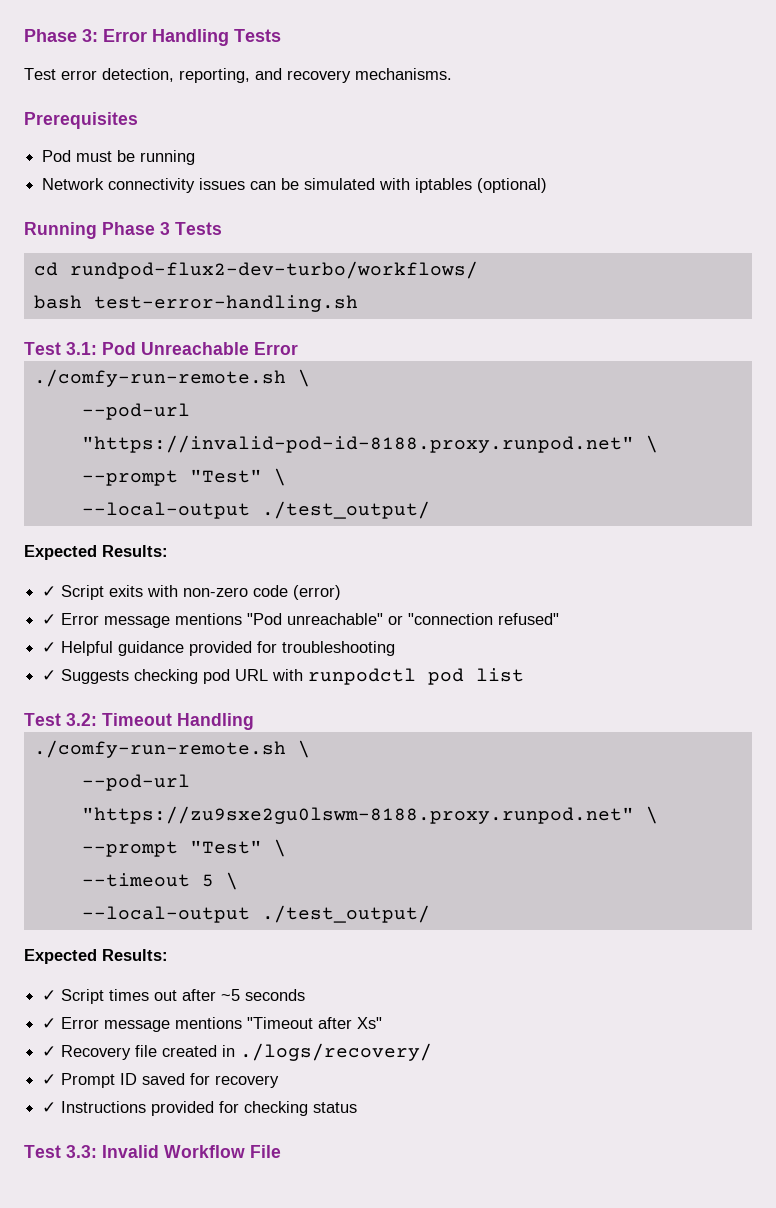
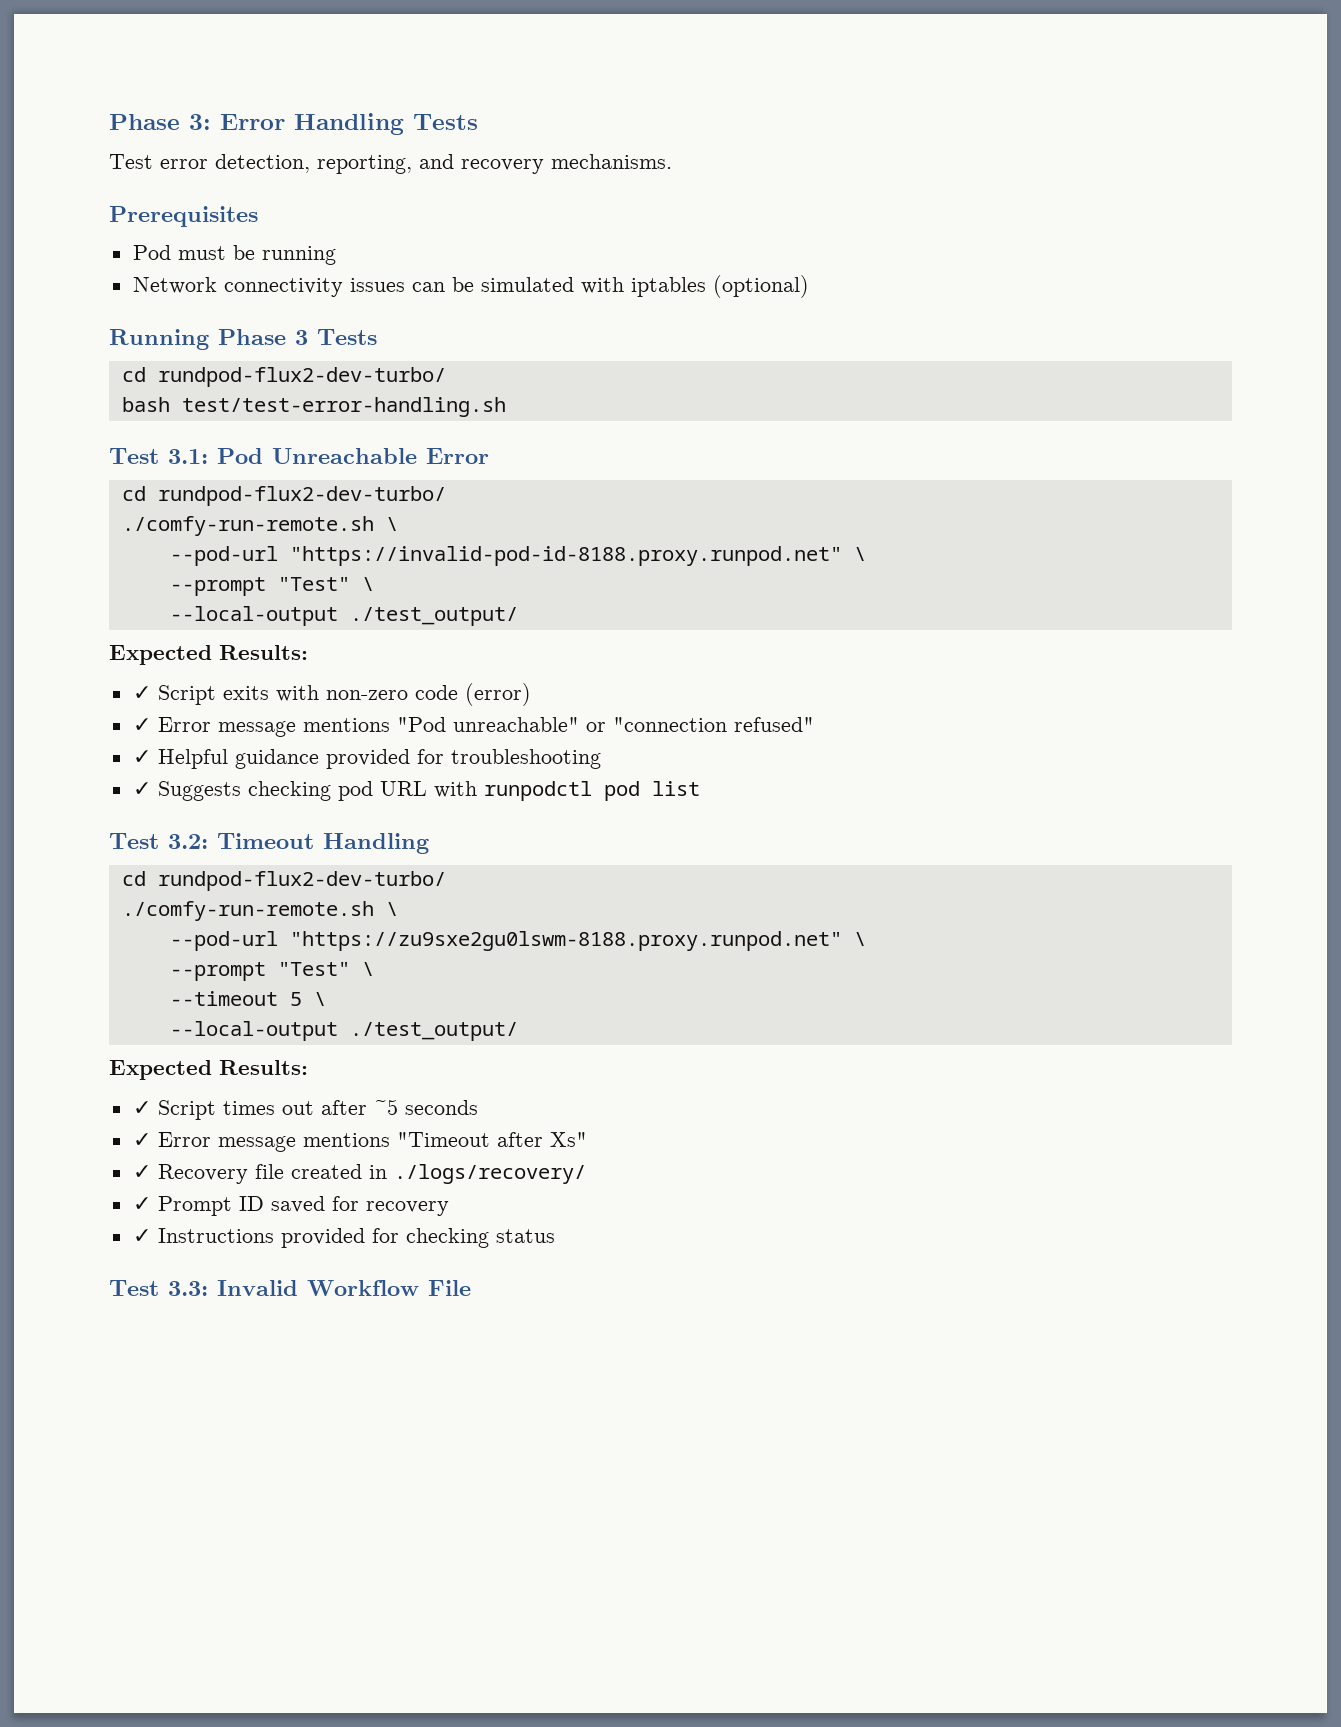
  Running Phase 3 Tests
- cd rundpod-flux2-dev-turbo/workflows/
+ cd rundpod-flux2-dev-turbo/
- bash test-error-handling.sh
+ bash test/test-error-handling.sh
  Test 3.1: Pod Unreachable Error
+ cd rundpod-flux2-dev-turbo/
  Test 3.2: Timeout Handling
+ cd rundpod-flux2-dev-turbo/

WHAT TO WORK ON: Starting with the line that contains "- cd rundpod-flux2-dev-turbo/workflows/", restate every line up to and including the last one above, exactly.

RESPONSE TO THE EXERCISE:
- cd rundpod-flux2-dev-turbo/workflows/
+ cd rundpod-flux2-dev-turbo/
- bash test-error-handling.sh
+ bash test/test-error-handling.sh
  Test 3.1: Pod Unreachable Error
+ cd rundpod-flux2-dev-turbo/
  Test 3.2: Timeout Handling
+ cd rundpod-flux2-dev-turbo/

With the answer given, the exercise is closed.